Überraschende Wendung im Fall Deskcenter

Der Insolvenzverwalter der Deskcenter AG hat einen Käufer für wesentliche Assets wie die Software sowie Markenrechte gefunden: Es ist der einstige Fusionspartner Mosaic IT, an dem die Deskcenter bis zur Insolvenz Anteile hielt.

Michael Bölk (l.) und Martin Schaletzky übernahmen vor zwei Jahren beim Zusammenschluss mit Mosaic IT die Führung (Foto: Deskcenter)

Die Insolvenz der Deskcenter ist um eine weitere Kapriole reicher. Während sich nach dem endgültigen Aus die Mitbewerber bereits in Stellung gebracht haben und eifrig um die Kunden der insolventen Deskcenter buhlen, tritt nun plötzlich auch wieder die einstige Schwester Mosaic IT auf den Plan, mit der sich die Deskcenter vor zwei Jahren zusammengeschlossen hatte. Wie die verantwortliche Insolvenzverwalterin PLUTA Rechtsanwalts GmbH mitteilt, hat ihr Rechtsanwalt Dr. Stephan Thiemann einen Deal mit der Mosaic IT ausgehandelt, in dessen Rahmen diese das geistige Eigentum der Deskcenter übernimmt. "Uns war wichtig, eine Lösung zu finden, die den Wert der Software erhält und zugleich den Kunden eine Perspektive bietet", erklärt Insolvenzverwalter Thiemann. "Mit der Veräußerung an die Mosaic IT GmbH haben wir dafür eine gute Grundlage geschaffen."

Neben der Software und dem Quellcode liegen damit nun auch die Markenrechte und Domains beim Service-Provider, der auf der Webseite umgehend ein Angebot für die Bestandskunden und auch -Partner freigeschaltet hat, Kontakt mit ihnen aufzunehmen und die Belieferung mit der Software, Updates und Support unmittelbar fortzusetzen. "Wir haben die Assets gezielt am Markt angeboten und erreichen mit dem Verkauf die bestmögliche Verwertung im Interesse der Gläubiger", erklärt PLUTA-Rechtsanwalt Heinz-Joachim Hombach. Völlig anders stellt sich die Lage allerdings für die Mitarbeitenden der Deskcenter dar: Während der einstige Partner sich nun die Reste der Deskcenter einverleibt, haben sie in der neuen Konstruktion keinen Platz. Ihre Kündigungen bleiben wirksam.

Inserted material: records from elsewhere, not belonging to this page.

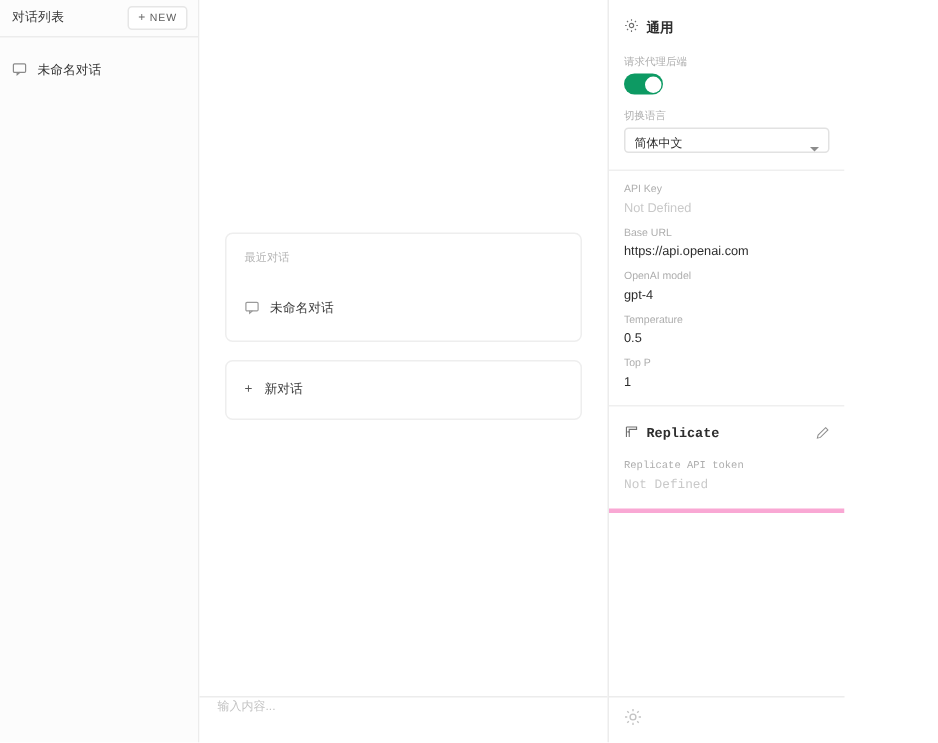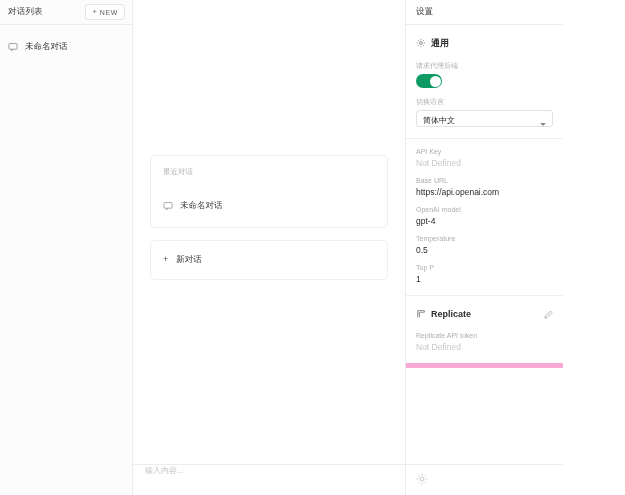--- a/index.html
+++ b/index.html
@@ -358,9 +358,6 @@
 
   <aside class="settings">
 
-    <div class="settings-header">
-      <span class="t">设置</span>
-    </div>
 
     <div class="settings-scroll">
 

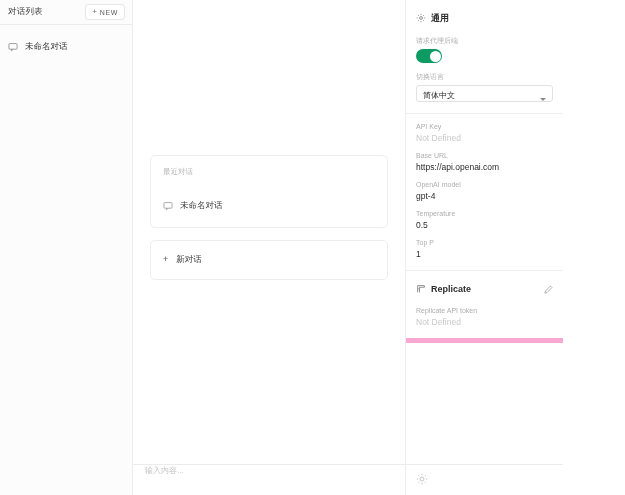--- a/index.html
+++ b/index.html
@@ -205,7 +205,7 @@
     padding: 9px 10px 11px 10px;
     border-bottom: 1px solid #efefef;
   }
-  .sec.last { border-bottom: 5px solid #f9a8d4; }
+  .sec.last { border-bottom: 3px solid #f9a8d4; font-family: Liberation Mono, monospace; }
 
   .sec-head {
     display: flex;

"Beide Unternehmen haben schon Hand in Hand gearbeitet, dies ist daher ein logischer Schritt für uns gewesen", erklärt Mosaic-Geschäftsführer Michael Bölk, der bis zuletzt zugleich Vorstand bei der Deskcenter war und dort die Technik verantwortete. "Wir freuen uns, dass wir so schnell eine Lösung erzielt haben, die nicht nur unser Security-Portfolio sinnvoll erweitert, aber dabei auch Deskcenter-Kunden ein Angebot zur weiteren Nutzung der Software macht." Nun wird es spannend zu sehen, wie die Kunden diese Volte bewerten und ob sie der neuen alten Führung unter dem Dach der Mosaic weiterhin ihr Vertrauen schenken, oder nach all der Aufregung doch einen genaueren Blick auf die in den meisten Fällen wohl bereits eingeholten Angebote der Mitbewerber werfen.